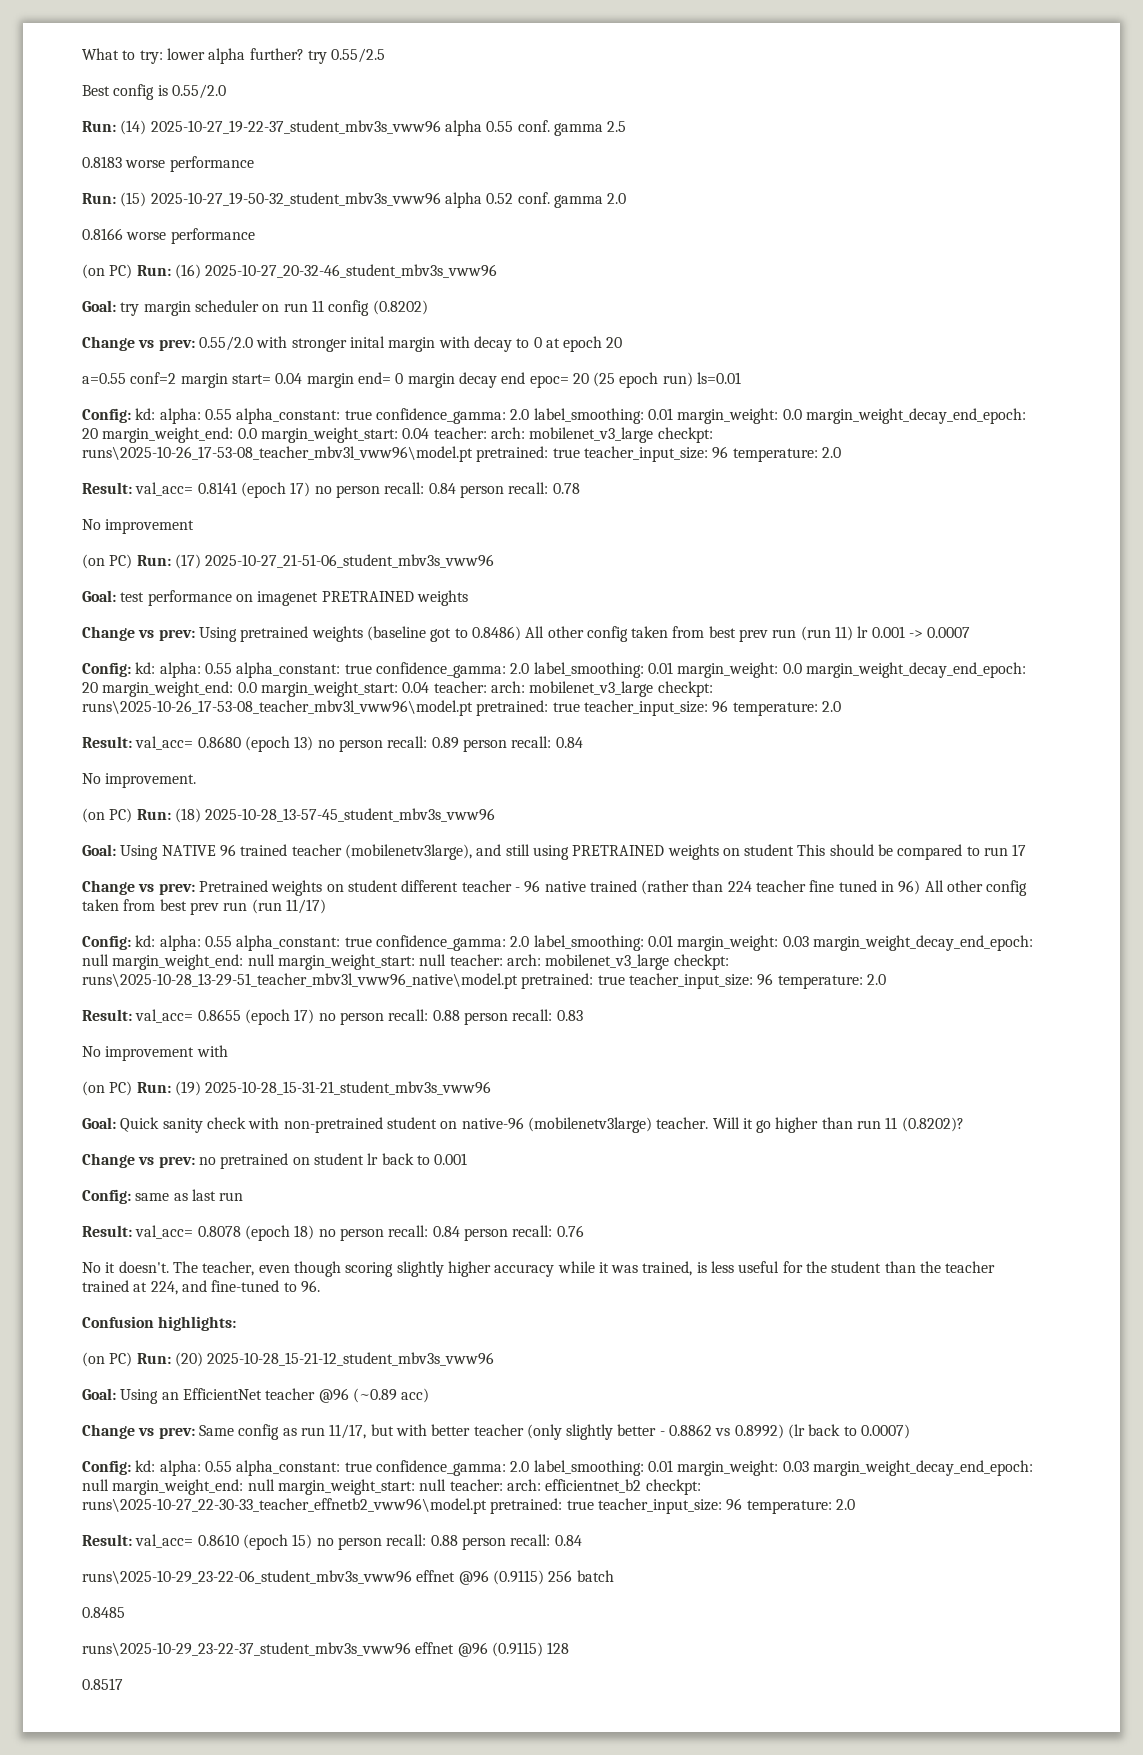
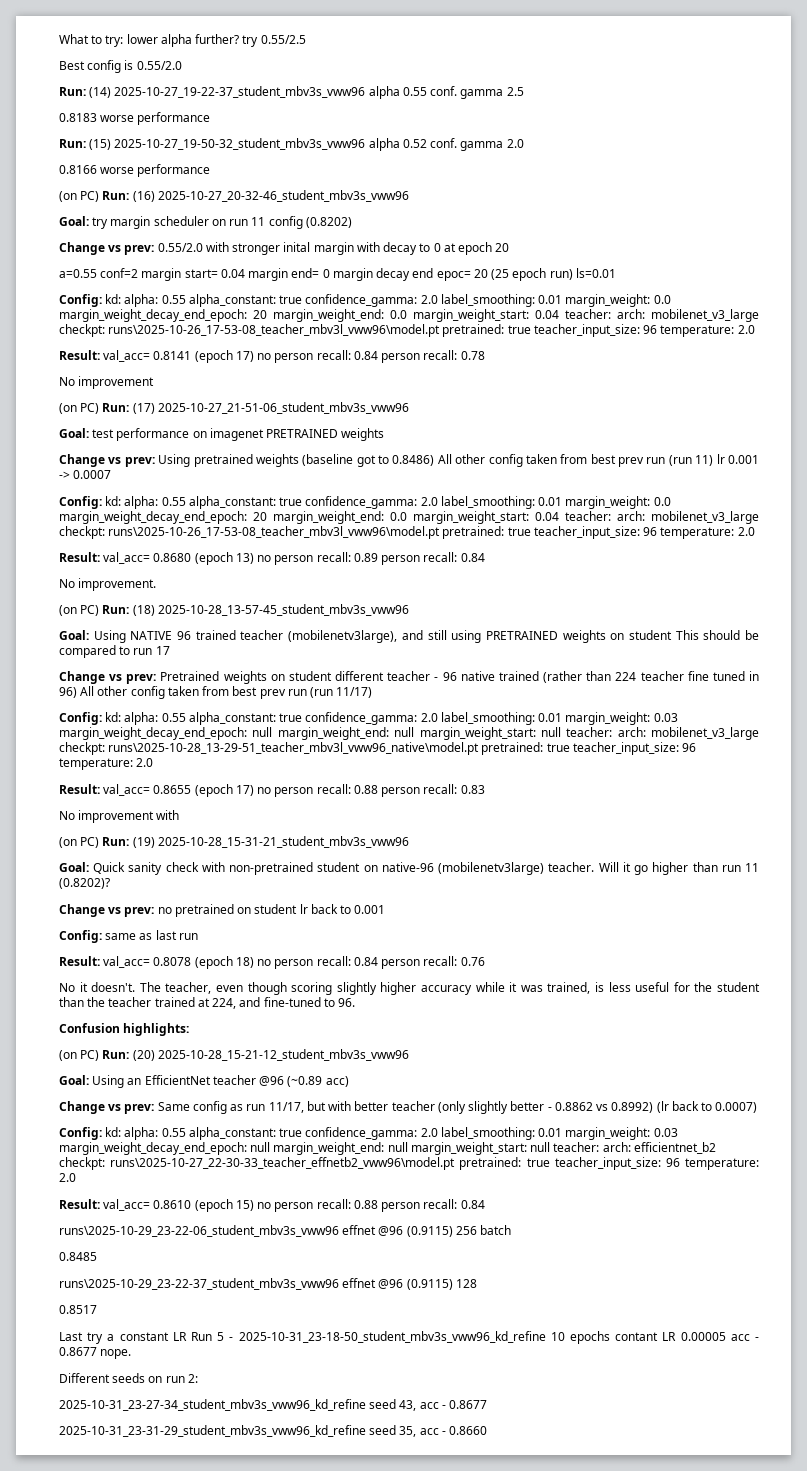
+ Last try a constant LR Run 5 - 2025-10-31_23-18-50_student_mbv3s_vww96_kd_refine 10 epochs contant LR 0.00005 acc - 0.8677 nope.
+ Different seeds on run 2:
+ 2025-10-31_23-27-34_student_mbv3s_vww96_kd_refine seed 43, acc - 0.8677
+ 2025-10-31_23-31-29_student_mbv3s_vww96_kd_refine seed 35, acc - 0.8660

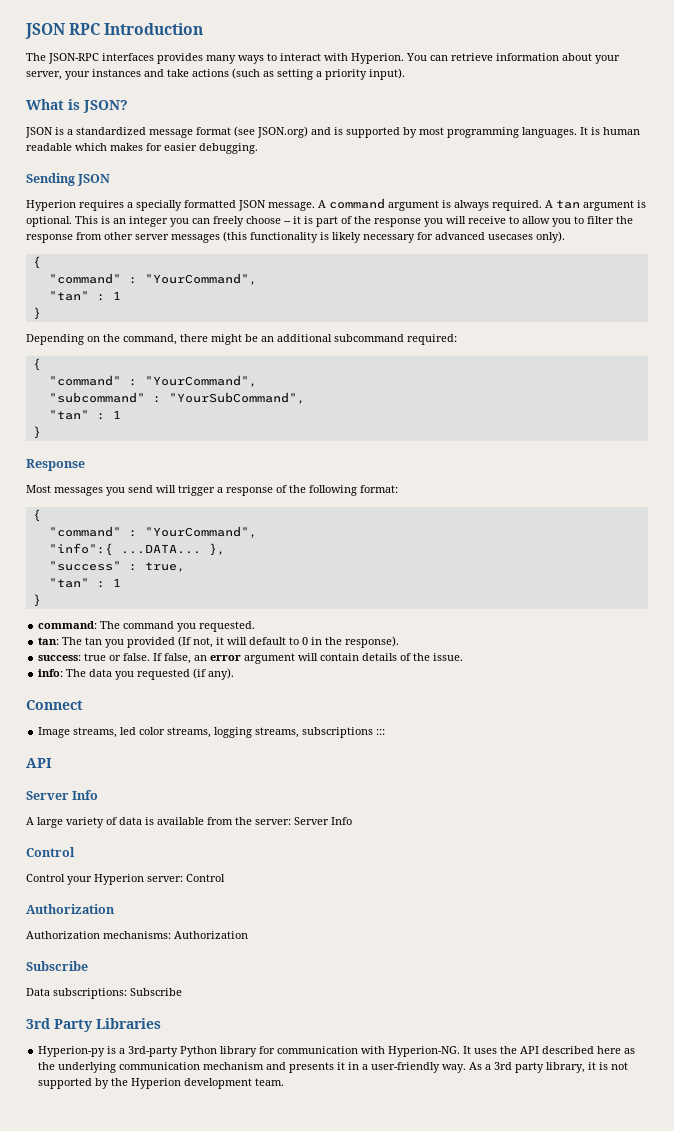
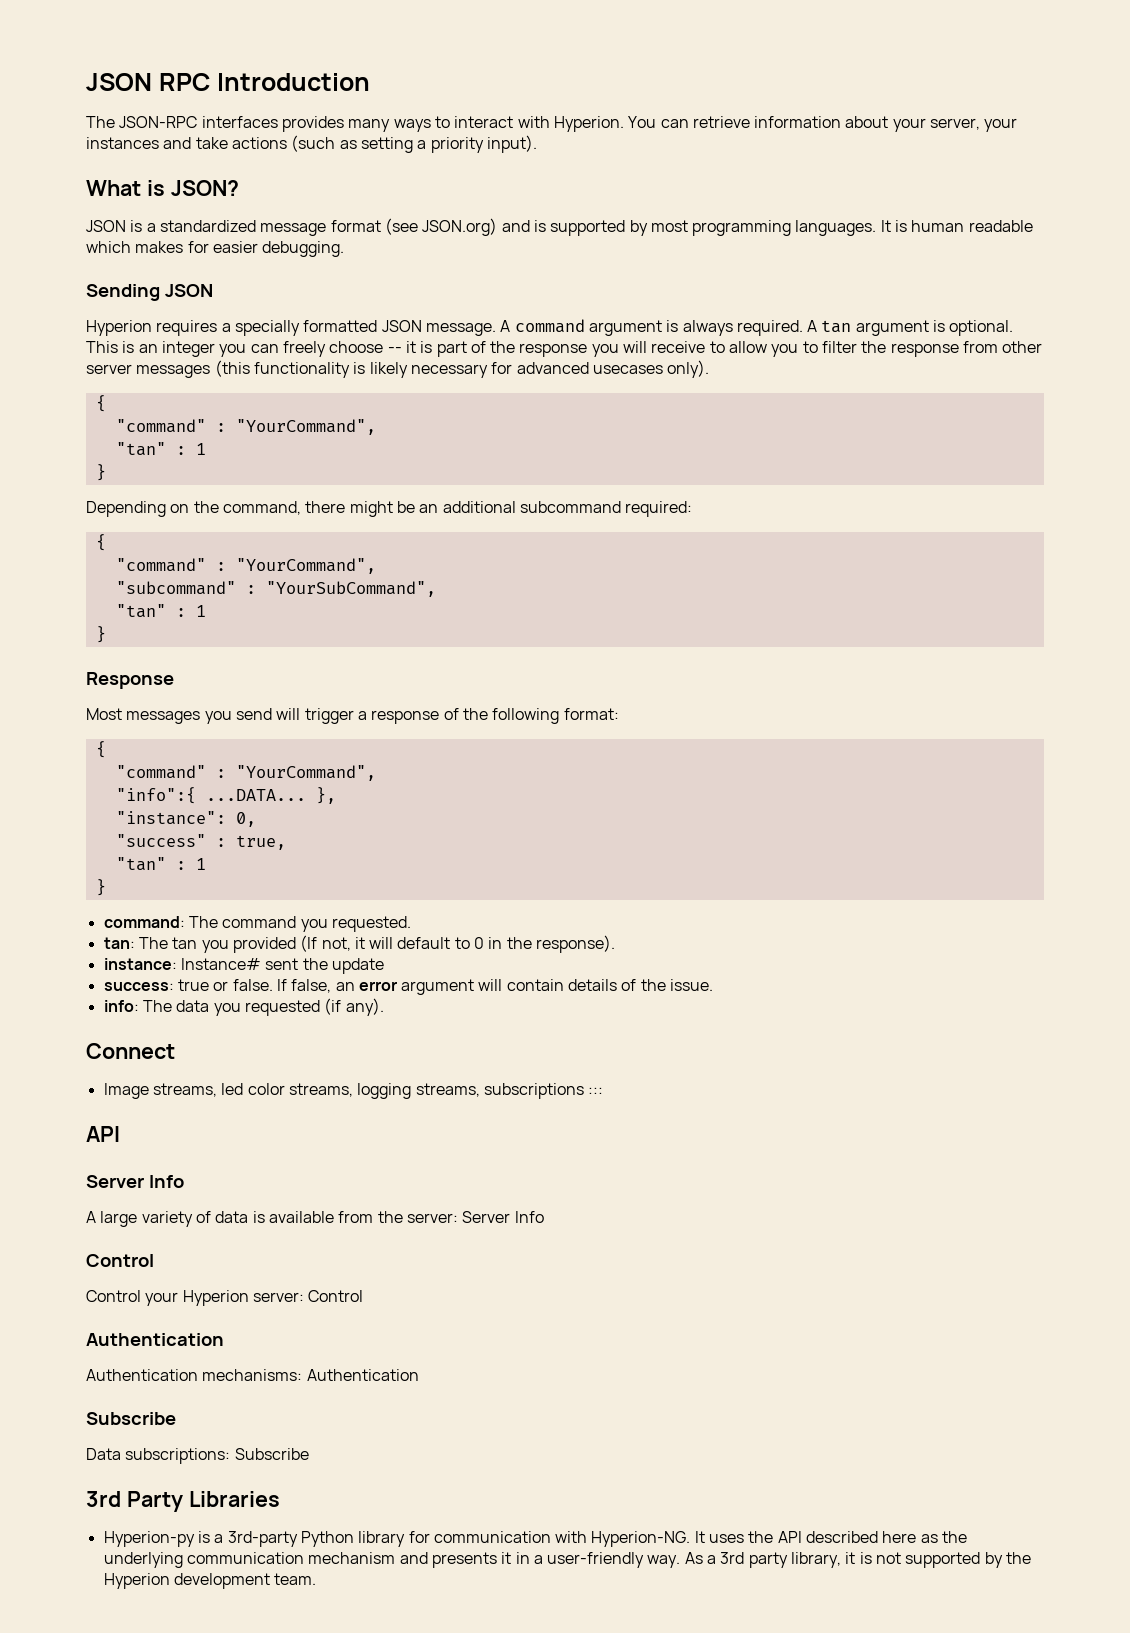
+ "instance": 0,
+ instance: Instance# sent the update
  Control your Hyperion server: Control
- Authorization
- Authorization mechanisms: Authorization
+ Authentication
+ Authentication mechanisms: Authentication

──────────────────────────────

▸ Task to complete
Only the lines that hold the word "instance" are wanted; each should be pulled from the records.

▸ Solution to this task
+ "instance": 0,
+ instance: Instance# sent the update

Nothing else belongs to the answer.